▸ What you have to do:
Extract the lines from the first line of the records below through the line containing "width:1px; height:12px; background:rgba(255,255,255,.35);", inclusive, and reproduce them exactly as written.

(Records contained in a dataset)
———

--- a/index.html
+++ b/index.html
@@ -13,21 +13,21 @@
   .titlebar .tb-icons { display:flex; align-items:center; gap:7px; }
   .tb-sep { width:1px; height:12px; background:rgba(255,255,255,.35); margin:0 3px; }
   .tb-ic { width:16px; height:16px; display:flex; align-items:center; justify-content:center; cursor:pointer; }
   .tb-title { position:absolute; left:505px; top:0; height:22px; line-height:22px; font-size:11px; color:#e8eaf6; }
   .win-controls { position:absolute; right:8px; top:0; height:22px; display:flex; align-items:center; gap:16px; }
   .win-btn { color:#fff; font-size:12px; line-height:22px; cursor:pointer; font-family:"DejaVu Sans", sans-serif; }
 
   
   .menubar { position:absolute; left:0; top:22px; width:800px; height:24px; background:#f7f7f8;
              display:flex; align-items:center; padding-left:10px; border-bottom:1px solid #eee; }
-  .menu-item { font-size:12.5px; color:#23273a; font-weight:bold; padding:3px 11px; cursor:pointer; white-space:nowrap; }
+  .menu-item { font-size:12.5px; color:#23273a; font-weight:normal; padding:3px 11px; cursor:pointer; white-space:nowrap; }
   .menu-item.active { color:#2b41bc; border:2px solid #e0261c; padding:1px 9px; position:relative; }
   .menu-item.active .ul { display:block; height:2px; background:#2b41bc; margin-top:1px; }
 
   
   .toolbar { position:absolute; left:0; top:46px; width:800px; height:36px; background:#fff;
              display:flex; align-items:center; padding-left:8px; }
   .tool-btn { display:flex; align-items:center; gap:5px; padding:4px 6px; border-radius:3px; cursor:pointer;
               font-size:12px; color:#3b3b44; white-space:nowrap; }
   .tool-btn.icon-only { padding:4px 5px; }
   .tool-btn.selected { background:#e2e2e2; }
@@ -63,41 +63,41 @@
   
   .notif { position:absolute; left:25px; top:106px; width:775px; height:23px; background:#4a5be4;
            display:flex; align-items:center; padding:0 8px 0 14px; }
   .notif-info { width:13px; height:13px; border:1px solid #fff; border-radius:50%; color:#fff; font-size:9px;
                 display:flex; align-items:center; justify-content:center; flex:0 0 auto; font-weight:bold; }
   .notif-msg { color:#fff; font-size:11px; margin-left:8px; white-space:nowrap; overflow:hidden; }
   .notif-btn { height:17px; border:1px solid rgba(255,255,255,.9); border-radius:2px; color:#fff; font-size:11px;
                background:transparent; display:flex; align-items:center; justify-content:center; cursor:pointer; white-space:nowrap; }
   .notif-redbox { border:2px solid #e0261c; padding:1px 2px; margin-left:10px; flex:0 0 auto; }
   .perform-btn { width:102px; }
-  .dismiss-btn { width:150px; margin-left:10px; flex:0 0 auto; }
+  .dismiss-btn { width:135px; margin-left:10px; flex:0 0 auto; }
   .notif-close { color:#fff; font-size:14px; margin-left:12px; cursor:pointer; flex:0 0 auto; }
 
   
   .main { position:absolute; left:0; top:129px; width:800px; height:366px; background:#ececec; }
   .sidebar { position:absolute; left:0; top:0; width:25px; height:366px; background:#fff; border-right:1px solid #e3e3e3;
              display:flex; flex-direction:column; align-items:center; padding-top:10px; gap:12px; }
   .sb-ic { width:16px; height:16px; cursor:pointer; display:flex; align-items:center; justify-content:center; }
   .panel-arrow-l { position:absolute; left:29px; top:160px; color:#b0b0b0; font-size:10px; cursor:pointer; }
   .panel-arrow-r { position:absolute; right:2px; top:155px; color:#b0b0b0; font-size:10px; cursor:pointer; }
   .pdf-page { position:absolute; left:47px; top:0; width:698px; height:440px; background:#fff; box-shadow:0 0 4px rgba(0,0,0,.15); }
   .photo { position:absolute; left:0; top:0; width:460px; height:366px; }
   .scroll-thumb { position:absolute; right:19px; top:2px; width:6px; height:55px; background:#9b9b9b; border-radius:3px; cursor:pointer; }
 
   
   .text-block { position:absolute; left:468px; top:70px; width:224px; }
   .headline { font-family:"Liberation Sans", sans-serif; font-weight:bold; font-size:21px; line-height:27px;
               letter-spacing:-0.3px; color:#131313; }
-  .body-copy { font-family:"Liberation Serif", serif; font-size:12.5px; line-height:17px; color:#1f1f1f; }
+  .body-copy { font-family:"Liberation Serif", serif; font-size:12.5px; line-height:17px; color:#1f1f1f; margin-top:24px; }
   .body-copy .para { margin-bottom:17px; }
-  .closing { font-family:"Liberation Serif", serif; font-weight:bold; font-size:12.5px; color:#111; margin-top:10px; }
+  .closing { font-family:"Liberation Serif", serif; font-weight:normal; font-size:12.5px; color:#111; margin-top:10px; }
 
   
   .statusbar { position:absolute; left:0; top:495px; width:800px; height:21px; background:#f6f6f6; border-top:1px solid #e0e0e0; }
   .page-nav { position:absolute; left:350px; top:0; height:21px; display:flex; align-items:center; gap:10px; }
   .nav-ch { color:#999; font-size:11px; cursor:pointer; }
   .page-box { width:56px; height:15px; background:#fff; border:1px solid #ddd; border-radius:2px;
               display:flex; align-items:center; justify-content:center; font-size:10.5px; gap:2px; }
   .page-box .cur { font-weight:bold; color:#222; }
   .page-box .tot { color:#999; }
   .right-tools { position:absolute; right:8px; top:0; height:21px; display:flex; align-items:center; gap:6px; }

———

▸ Solution:
--- a/index.html
+++ b/index.html
@@ -13,21 +13,21 @@
   .titlebar .tb-icons { display:flex; align-items:center; gap:7px; }
   .tb-sep { width:1px; height:12px; background:rgba(255,255,255,.35); margin:0 3px; }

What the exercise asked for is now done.